## Task description
An acceptable answer repeats exactly the line with "tax: 9.5% = 231.10 -> 9.5% = 239.69" and each line after it through the end of the entries, and includes nothing else.

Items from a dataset

_ _ _ _ _ _ _

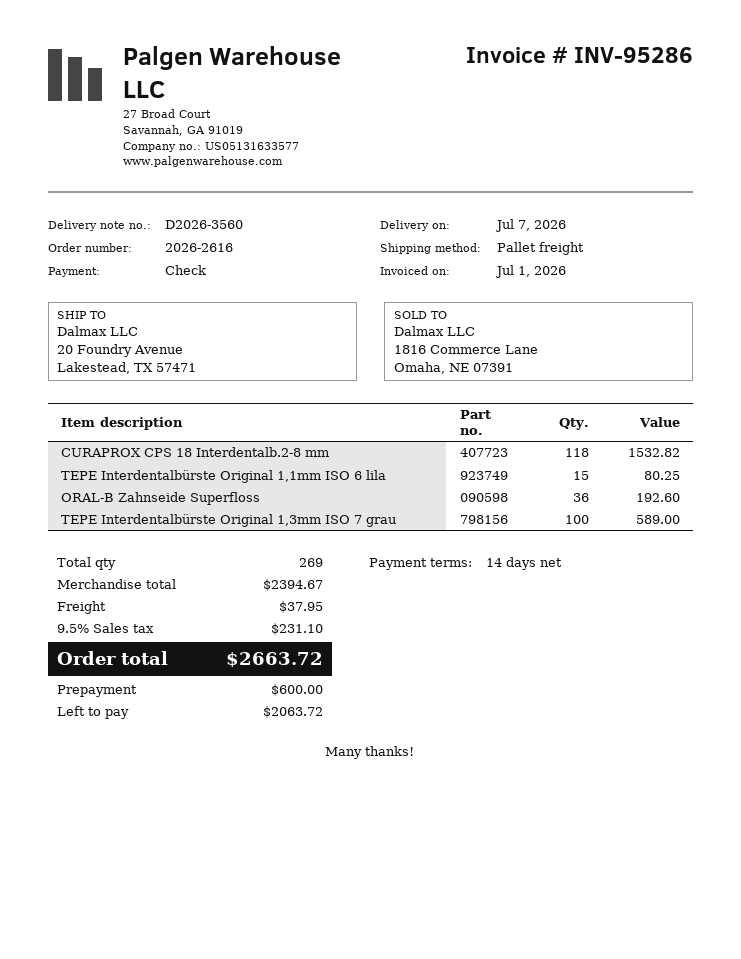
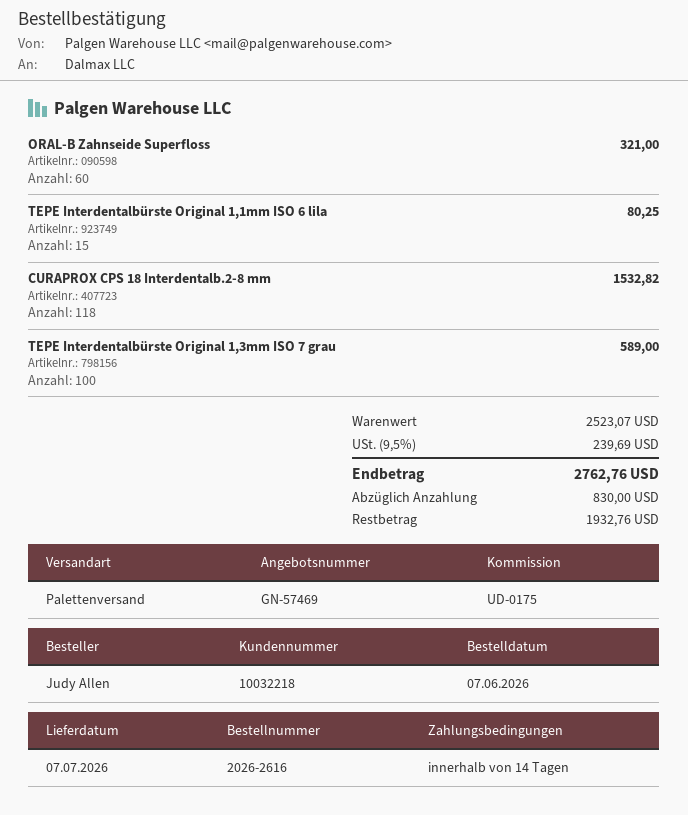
ORAL-B Zahnseide Superfloss: 36 for 192.60 -> 60 for 321.00
subtotal: 2394.67 -> 2523.07
shipping: 37.95 -> none
tax: 9.5% = 231.10 -> 9.5% = 239.69
total: 2663.72 -> 2762.76
deposit: 600.00 -> 830.00
balance: 2063.72 -> 1932.76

_ _ _ _ _ _ _

## Result of this exercise
tax: 9.5% = 231.10 -> 9.5% = 239.69
total: 2663.72 -> 2762.76
deposit: 600.00 -> 830.00
balance: 2063.72 -> 1932.76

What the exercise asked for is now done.